VMware – Understanding High Availability


With VMware ESXi hosts, multiple server workloads are consolidated to one virtual server, and in case of a breakdown or a server failure, it is important to keep the services running. VMware HA helps the administrator achieve a sense of availability concerning minimum downtime for the servers. HA does not provide 100 percent availability of VMs, but rather provides higher availability by rapidly recovering VMs from failed hosts. HA monitors all ESXi hosts in a cluster, and in case a failure is detected, it automatically restarts the VM on a different host. To ensure this functionality, shared storage is needed.

Once a particular ESXi host has crashed, HA restarts those virtual machines on the remaining ESXi hosts in the failover cluster. It can also monitor virtual machines that run in a virtualized environment for guest operating system failures, which means that if the guest operating system of a VM fails, HA can even restart that VM on another ESXi host in the same high-availability cluster. This process is called vSphere HA VM Monitoring and is configured on cluster level. Once enabled, particular VMs are monitored using VMware Tools by sending and receiving heartbeats. A virtual machine is restarted if:

  • VMware Tools is not responding using heartbeat signals anymore in a specified time frame
  • No network traffic and storage I/O was generated in the last 120 seconds

If a virtual machine was reset, a screenshot will be stored. In case of an operating system crash, such as Blue Screen of Death (BSOD) or Kernel panic, the administrator can retrace the reason for the issue. Various options control the behavior of this mechanism, including:

  • Failure interval: Timeout in seconds after a particular VM is reset
  • Minimum uptime: Timeframe vSphere HA will wait before monitoring the affected VM
  • Maximum per-VM resets: Maximum of resets per VM
  • Maximum resets time window: Time window defining how often VMs can be reset, for example, only every 12 hours

These options can be set per priority level of particular virtual machines. Configuring vSphere HA VM Monitoring is a complex topic that needs to be planned and tested carefully. Especially time and reset thresholds need to be chosen wisely.

To configure vSphere HA VM Monitoring, perform the following steps:

  1. Login to vCenter Server using vSphere Web Client.
  2. Select the Cluster and click Manage, Settings, and vSphere HA located under Services.
  3. Configure the behavior parameters suiting best to your environment.

HA ensures that the services running in the virtual environment are not hampered and are recovered as soon as possible. However, whenever a virtual machine fails over from one host to another host, the guest OS has to be rebooted.

HA uses the concept of heartbeating to detect host failures and performs migration of VMs accordingly. It does this by placing an agent on each host to maintain a heartbeat with all the other hosts in the cluster; a loss of heartbeat automatically triggers a restart of all affected VMs on the other hosts.

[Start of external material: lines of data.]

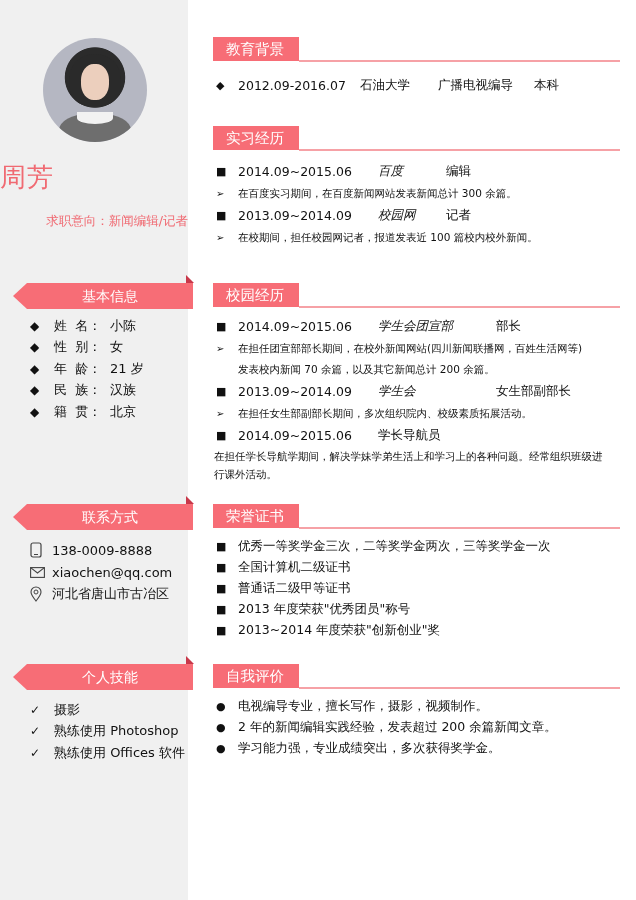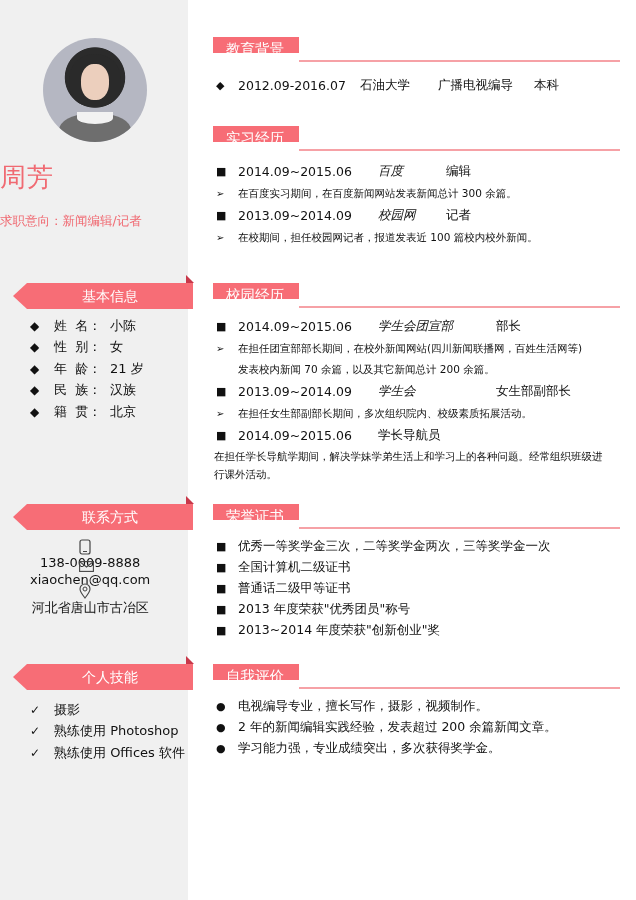"教育背景" .sec-head .tag { height: 16px -> 24px; text-decoration: underline -> none }
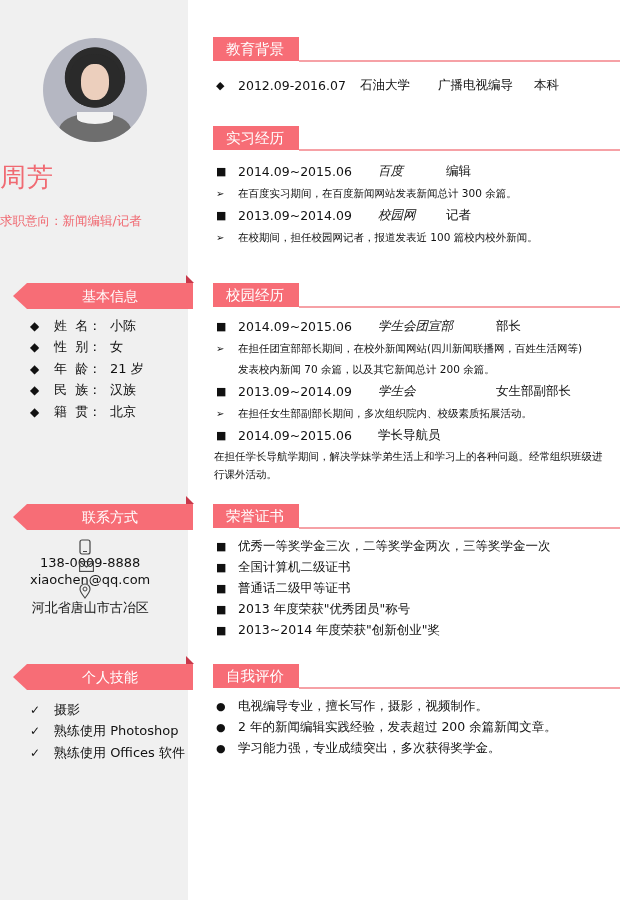"求职意向：新闻编辑/记者" .intent { text-align: left -> right }
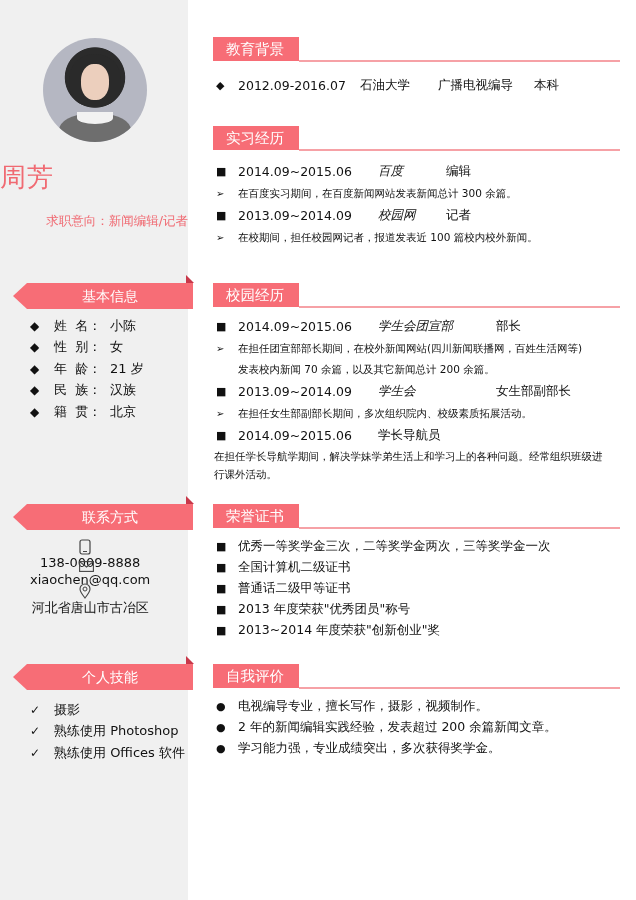"138-0009-8888" .contact .row { flex-direction: column -> none }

HA also keeps a check on the available resources of different clusters at all times, in order to be sure on which host the VMs need to be moved in case of a host failure. HA depends on the categorization of hosts as primary hosts and secondary hosts; the first five hosts powered on in an HA cluster are considered primary and all other remaining are said to be secondary. Primary hosts are responsible for replicating and maintaining the state of the cluster, and also initiating any failover actions. Every host that joins the cluster needs to communicate to the primary hosts to complete its configuration and setup. If a primary host fails, a new primary host is chosen at random from the pool of secondary hosts. HA needs at least one primary host to be available, in order to perform its operations.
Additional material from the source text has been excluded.